» **EXERCISE INSTRUCTIONS**: This exercise asks for an exact copy of every entry below, with pictures omitted.

TASK DATA below:

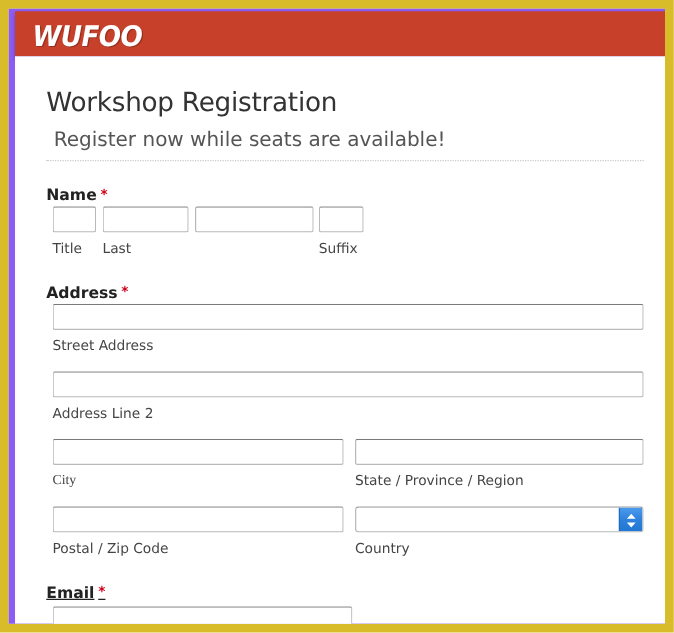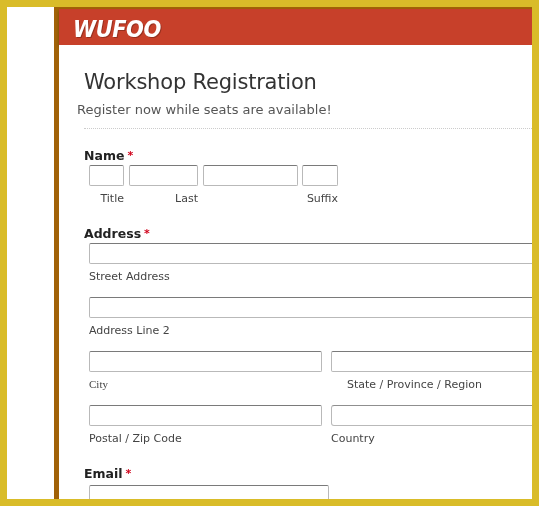--- a/index.html
+++ b/index.html
@@ -24,23 +24,22 @@
     box-sizing: border-box;
     border: 7px solid #d9bc29;
     background: #ffffff;
   }
   .frame-inner {
     position: absolute;
     left: 0;
     top: 0;
     right: 0;
     bottom: 0;
-    background: #a16207;
+    background: #8b5cf6;
     overflow: hidden;
-    margin-left: 47px;
   }
 
   
   .brand-bar {
     position: absolute;
     left: 5px;
     top: 2px;
     width: 521px;
     height: 36px;
     background: #c7402a;
@@ -75,23 +74,23 @@
     position: absolute;
     left: 25px;
     top: 25px;
     font-size: 21px;
     font-weight: normal;
     color: #333333;
     letter-spacing: -0.2px;
   }
   .form-subtitle {
     position: absolute;
-    left: 18px;
+    left: 31px;
     top: 57px;
-    font-size: 13px;
+    font-size: 16px;
     color: #555555;
   }
   .title-divider {
     position: absolute;
     left: 25px;
     top: 83px;
     width: 478px;
     height: 0;
     border-top: 1px dotted #cccccc;
   }
@@ -109,21 +108,21 @@
     font-weight: bold;
     margin-left: 3px;
     vertical-align: 1px;
   }
   .sub-label {
     position: absolute;
     font-size: 11px;
     color: #444444;
   }
   .sub-label.center {
-    text-align: right;
+    text-align: left;
   }
 
   .txt {
     position: absolute;
     box-sizing: border-box;
     height: 21px;
     background: #ffffff;
     border: 1px solid #b9b9b9;
     border-top: 1px solid #7a7a7a;
     border-radius: 2px;
@@ -214,38 +213,38 @@
       <input class="txt" style="left: 30px; top: 198px; width: 473px;" type="text" placeholder="">
       <div class="sub-label" style="left:30px; top:225px;">Street Address</div>
 
       <input class="txt" style="left: 30px; top: 252px; width: 473px;" type="text" placeholder="">
       <div class="sub-label" style="left:30px; top:279px;">Address Line 2</div>
 
       <input class="txt" style="left: 30px; top: 306px; width: 233px;" type="text" placeholder="">
       <div class="sub-label" style="left:30px; top:333px;font-family:Liberation Serif, serif;">City</div>
 
       <input class="txt" style="left: 272px; top: 306px; width: 231px;" type="text" placeholder="">
-      <div class="sub-label" style="left:288px; top:333px;">State / Province / Region</div>
+      <div class="sub-label" style="left:272px; top:333px;">State / Province / Region</div>
 
       <input class="txt" style="left: 30px; top: 360px; width: 233px;" type="text" placeholder="">
       <div class="sub-label" style="left:30px; top:387px;text-align:right;">Postal / Zip Code</div>
 
       <div class="sel-wrap" style="left:272px; top:360px; width:231px;">
         <span class="sel-value"></span>
         <span class="sel-btn">
           <svg width="10" height="13" viewBox="0 0 10 13">
             <path d="M5 1 L8.5 5 L1.5 5 Z" fill="#ffffff"></path>
             <path d="M5 12 L1.5 8 L8.5 8 Z" fill="#ffffff"></path>
           </svg>
         </span>
       </div>
       <div class="sub-label" style="left:272px; top:387px;">Country</div>
 
 
-      <div class="section-label" style="left:25px; top:421px;">
+      <div class="section-label" style="left:25px; top:421px;text-decoration:underline;">
         <span>Email</span><span class="req-star">*</span>
       </div>
 
       <input class="txt" style="left: 30px; top: 440px; width: 240px;" type="text" placeholder="">
 
     </div>
   </div>
 </div>
 
 </body></html>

End of TASK DATA.

» **FINAL ANSWER**:
--- a/index.html
+++ b/index.html
@@ -24,23 +24,22 @@
     box-sizing: border-box;
     border: 7px solid #d9bc29;
     background: #ffffff;
   }
   .frame-inner {
     position: absolute;
     left: 0;
     top: 0;
     right: 0;
     bottom: 0;
-    background: #a16207;
+    background: #8b5cf6;
     overflow: hidden;
-    margin-left: 47px;
   }
 
   
   .brand-bar {
     position: absolute;
     left: 5px;
     top: 2px;
     width: 521px;
     height: 36px;
     background: #c7402a;
@@ -75,23 +74,23 @@
     position: absolute;
     left: 25px;
     top: 25px;
     font-size: 21px;
     font-weight: normal;
     color: #333333;
     letter-spacing: -0.2px;
   }
   .form-subtitle {
     position: absolute;
-    left: 18px;
+    left: 31px;
     top: 57px;
-    font-size: 13px;
+    font-size: 16px;
     color: #555555;
   }
   .title-divider {
     position: absolute;
     left: 25px;
     top: 83px;
     width: 478px;
     height: 0;
     border-top: 1px dotted #cccccc;
   }
@@ -109,21 +108,21 @@
     font-weight: bold;
     margin-left: 3px;
     vertical-align: 1px;
   }
   .sub-label {
     position: absolute;
     font-size: 11px;
     color: #444444;
   }
   .sub-label.center {
-    text-align: right;
+    text-align: left;
   }
 
   .txt {
     position: absolute;
     box-sizing: border-box;
     height: 21px;
     background: #ffffff;
     border: 1px solid #b9b9b9;
     border-top: 1px solid #7a7a7a;
     border-radius: 2px;
@@ -214,38 +213,38 @@
       <input class="txt" style="left: 30px; top: 198px; width: 473px;" type="text" placeholder="">
       <div class="sub-label" style="left:30px; top:225px;">Street Address</div>
 
       <input class="txt" style="left: 30px; top: 252px; width: 473px;" type="text" placeholder="">
       <div class="sub-label" style="left:30px; top:279px;">Address Line 2</div>
 
       <input class="txt" style="left: 30px; top: 306px; width: 233px;" type="text" placeholder="">
       <div class="sub-label" style="left:30px; top:333px;font-family:Liberation Serif, serif;">City</div>
 
       <input class="txt" style="left: 272px; top: 306px; width: 231px;" type="text" placeholder="">
-      <div class="sub-label" style="left:288px; top:333px;">State / Province / Region</div>
+      <div class="sub-label" style="left:272px; top:333px;">State / Province / Region</div>
 
       <input class="txt" style="left: 30px; top: 360px; width: 233px;" type="text" placeholder="">
       <div class="sub-label" style="left:30px; top:387px;text-align:right;">Postal / Zip Code</div>
 
       <div class="sel-wrap" style="left:272px; top:360px; width:231px;">
         <span class="sel-value"></span>
         <span class="sel-btn">
           <svg width="10" height="13" viewBox="0 0 10 13">
             <path d="M5 1 L8.5 5 L1.5 5 Z" fill="#ffffff"></path>
             <path d="M5 12 L1.5 8 L8.5 8 Z" fill="#ffffff"></path>
           </svg>
         </span>
       </div>
       <div class="sub-label" style="left:272px; top:387px;">Country</div>
 
 
-      <div class="section-label" style="left:25px; top:421px;">
+      <div class="section-label" style="left:25px; top:421px;text-decoration:underline;">
         <span>Email</span><span class="req-star">*</span>
       </div>
 
       <input class="txt" style="left: 30px; top: 440px; width: 240px;" type="text" placeholder="">
 
     </div>
   </div>
 </div>
 
 </body></html>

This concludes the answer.